[Your assignment] Print the data that follows word for word, leaving out any picture.

[Before-and-after page screenshots]
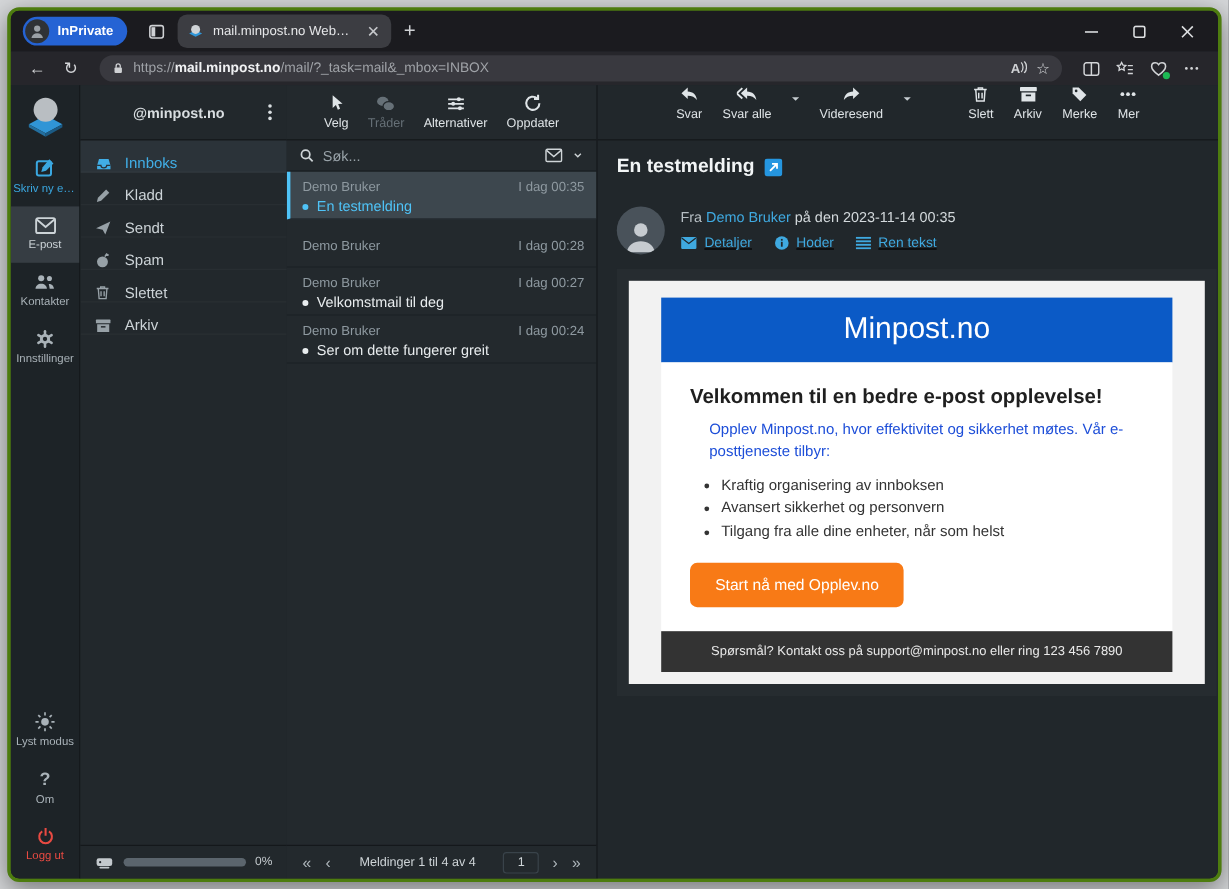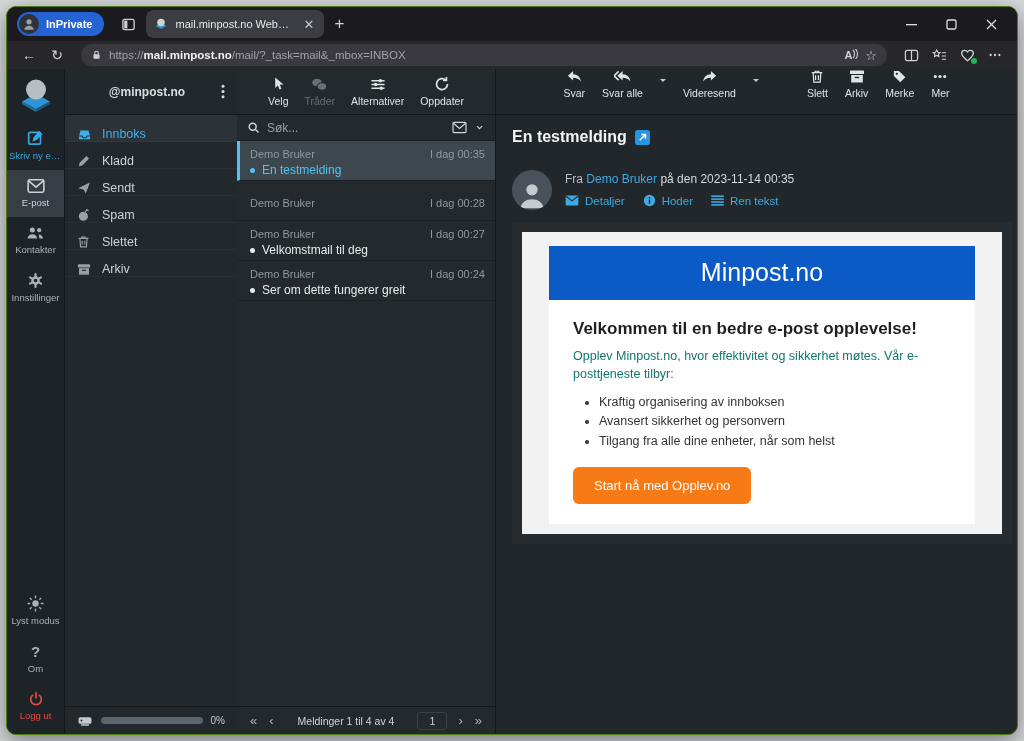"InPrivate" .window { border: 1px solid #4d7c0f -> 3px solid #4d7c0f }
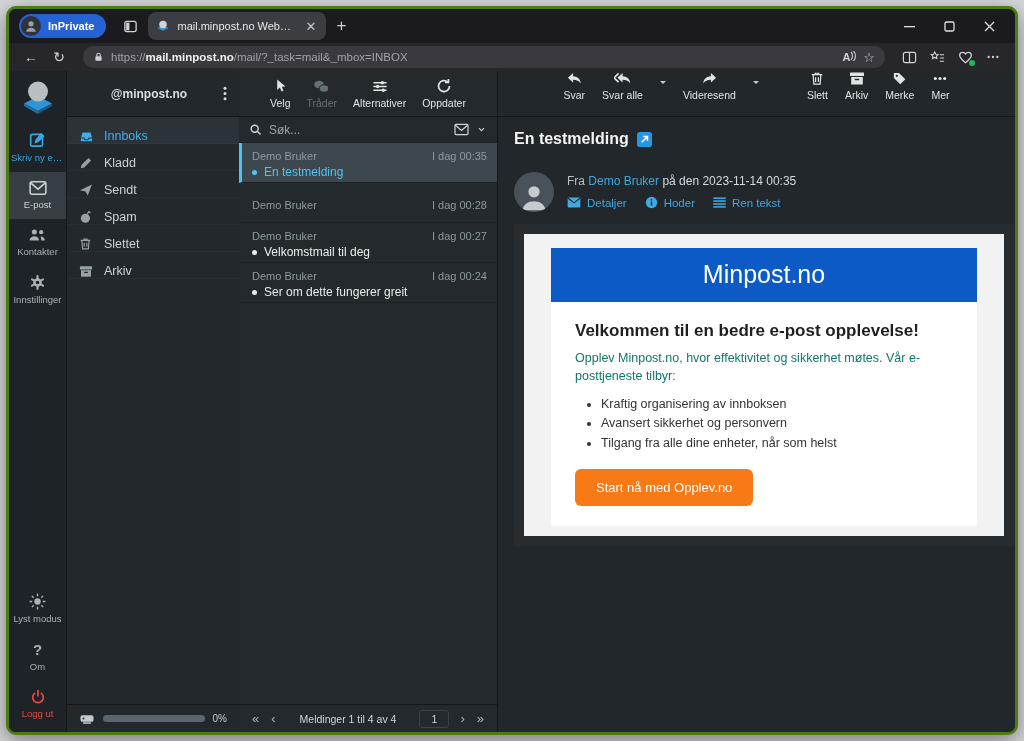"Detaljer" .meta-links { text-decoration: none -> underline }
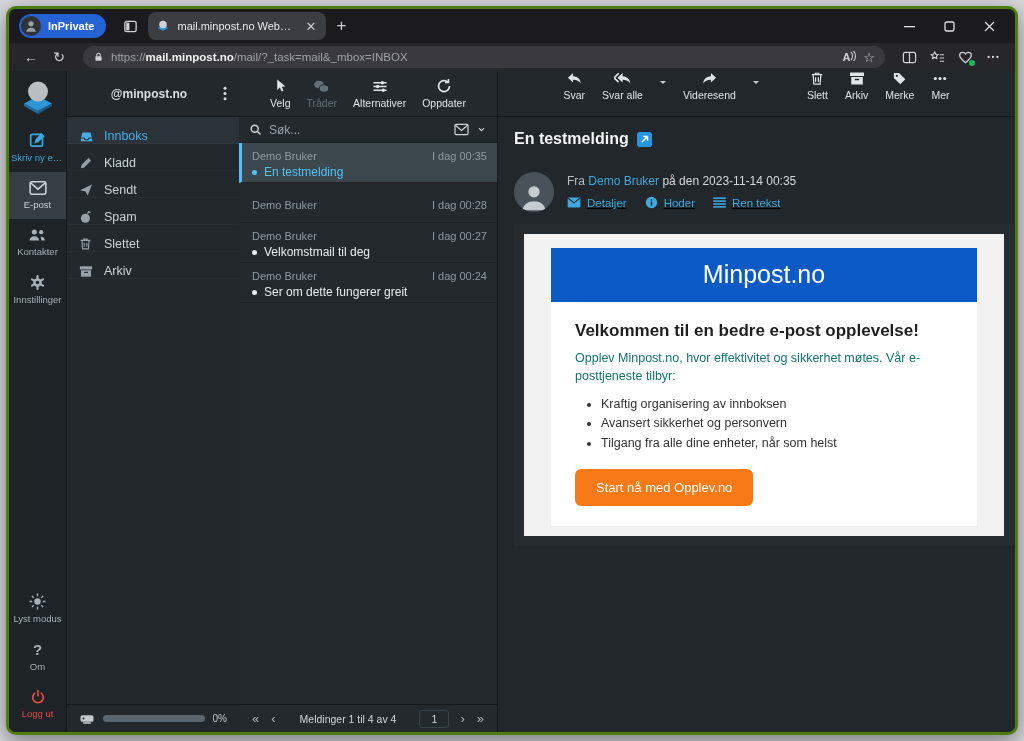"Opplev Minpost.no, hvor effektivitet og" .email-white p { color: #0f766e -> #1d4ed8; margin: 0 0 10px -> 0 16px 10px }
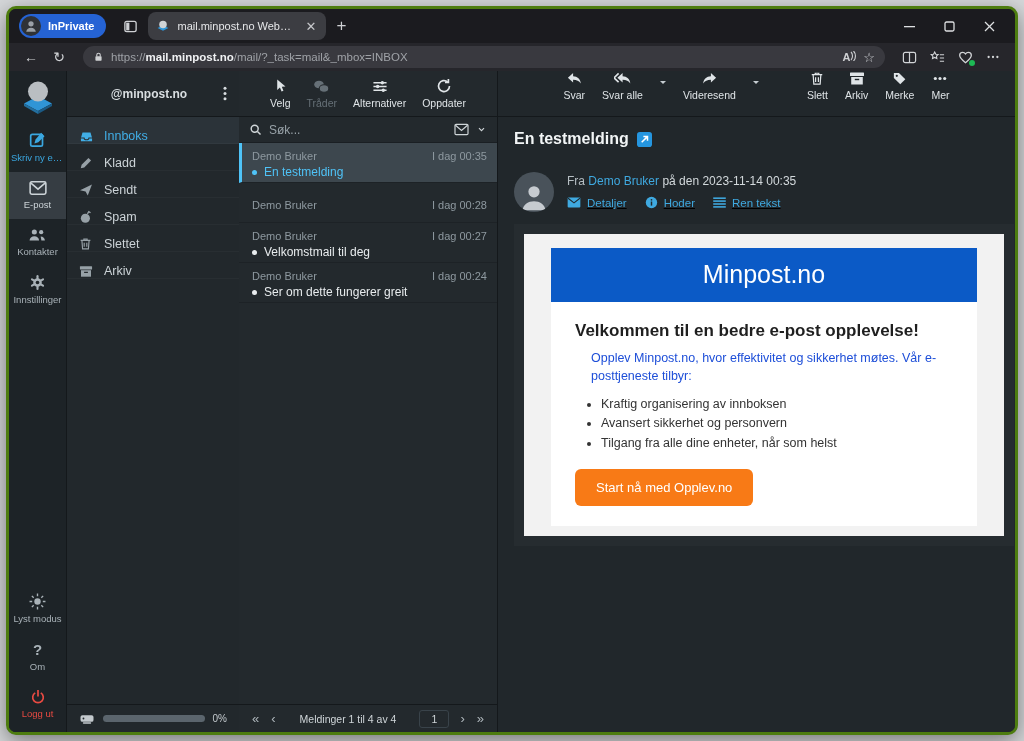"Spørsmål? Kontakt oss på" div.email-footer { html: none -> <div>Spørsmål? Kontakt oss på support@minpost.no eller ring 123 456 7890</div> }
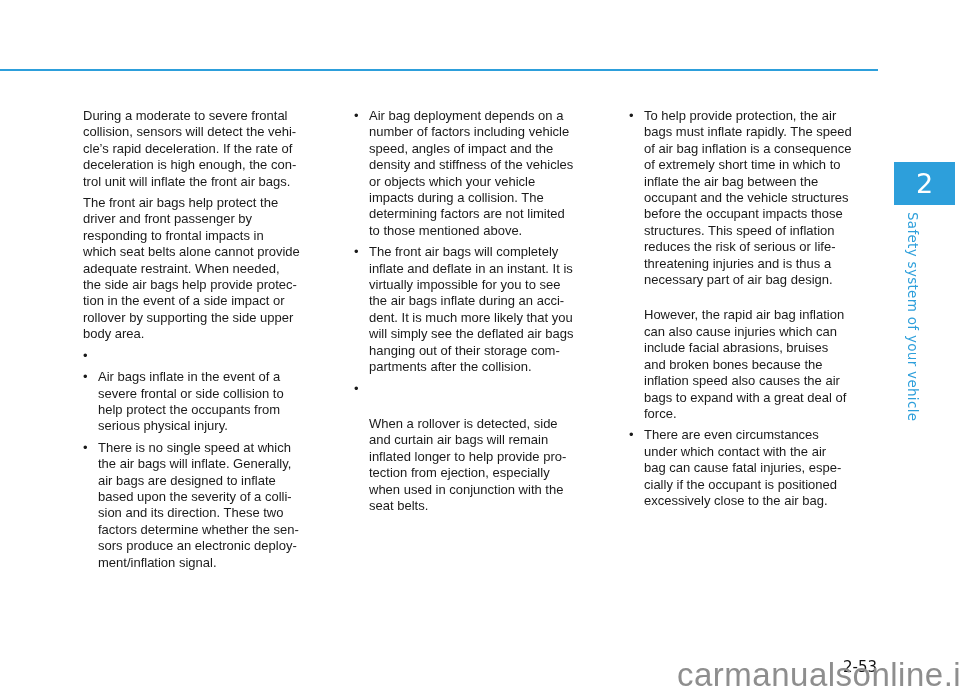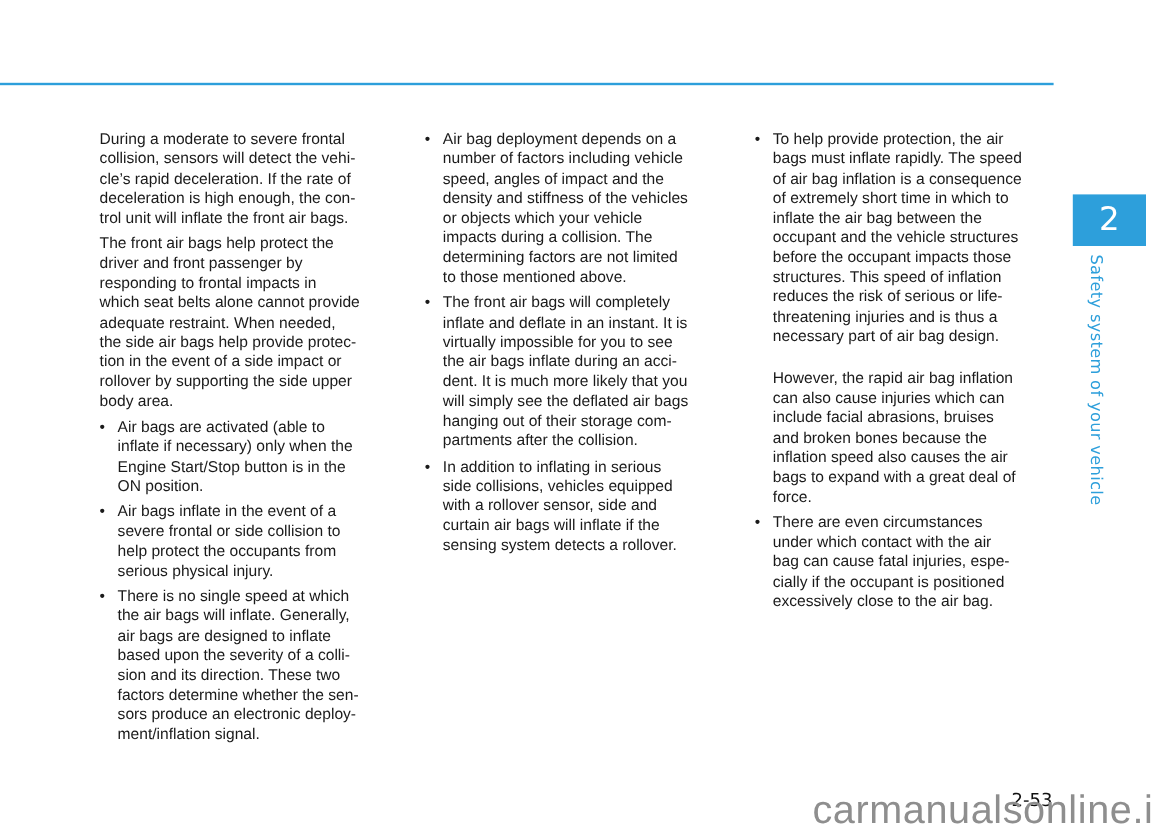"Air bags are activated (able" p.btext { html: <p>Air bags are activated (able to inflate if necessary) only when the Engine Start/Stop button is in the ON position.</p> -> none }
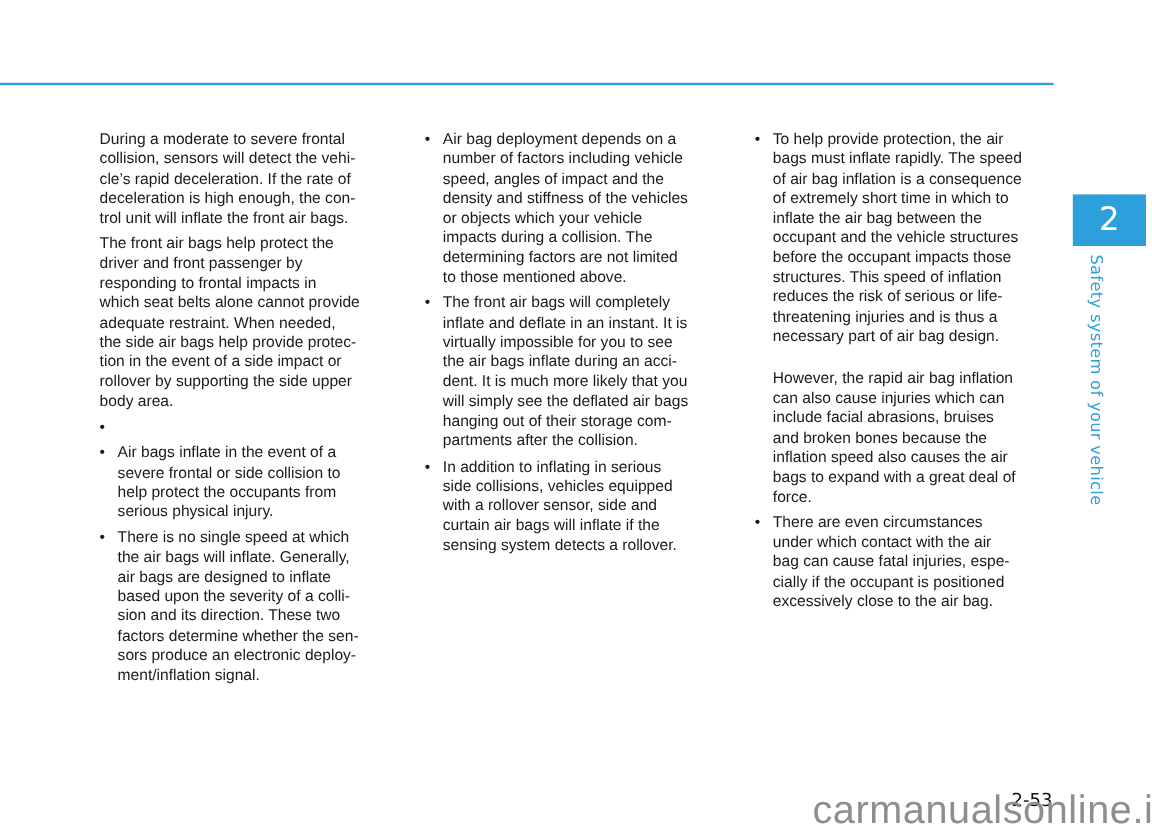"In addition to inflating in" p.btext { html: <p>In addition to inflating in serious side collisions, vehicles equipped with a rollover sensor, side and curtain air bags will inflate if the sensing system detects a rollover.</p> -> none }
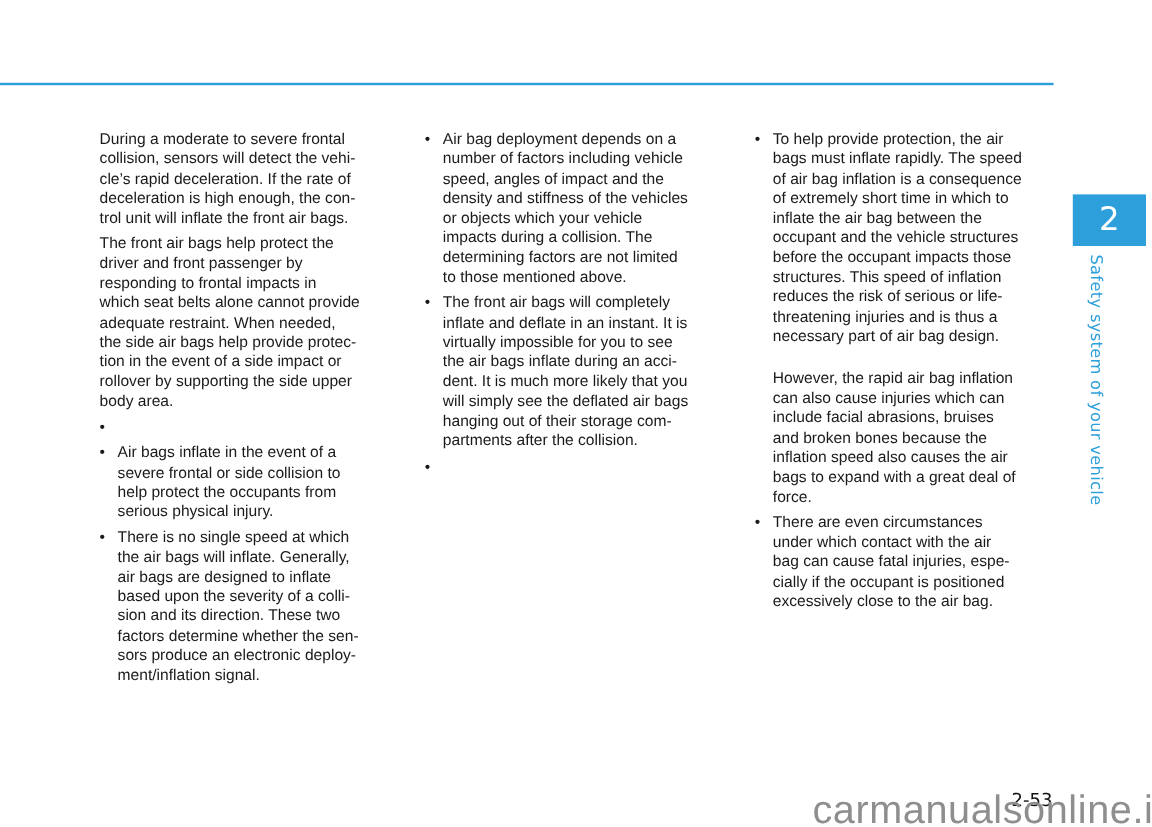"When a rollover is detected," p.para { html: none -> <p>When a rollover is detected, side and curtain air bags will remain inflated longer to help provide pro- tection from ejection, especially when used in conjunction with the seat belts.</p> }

[Reply to the exercise]
"InPrivate" .window { border: 1px solid #4d7c0f -> 3px solid #4d7c0f }
"Detaljer" .meta-links { text-decoration: none -> underline }
"Opplev Minpost.no, hvor effektivitet og" .email-white p { color: #0f766e -> #1d4ed8; margin: 0 0 10px -> 0 16px 10px }
"Spørsmål? Kontakt oss på" div.email-footer { html: none -> <div>Spørsmål? Kontakt oss på support@minpost.no eller ring 123 456 7890</div> }
"Air bags are activated (able" p.btext { html: <p>Air bags are activated (able to inflate if necessary) only when the Engine Start/Stop button is in the ON position.</p> -> none }
"In addition to inflating in" p.btext { html: <p>In addition to inflating in serious side collisions, vehicles equipped with a rollover sensor, side and curtain air bags will inflate if the sensing system detects a rollover.</p> -> none }
"When a rollover is detected," p.para { html: none -> <p>When a rollover is detected, side and curtain air bags will remain inflated longer to help provide pro- tection from ejection, especially when used in conjunction with the seat belts.</p> }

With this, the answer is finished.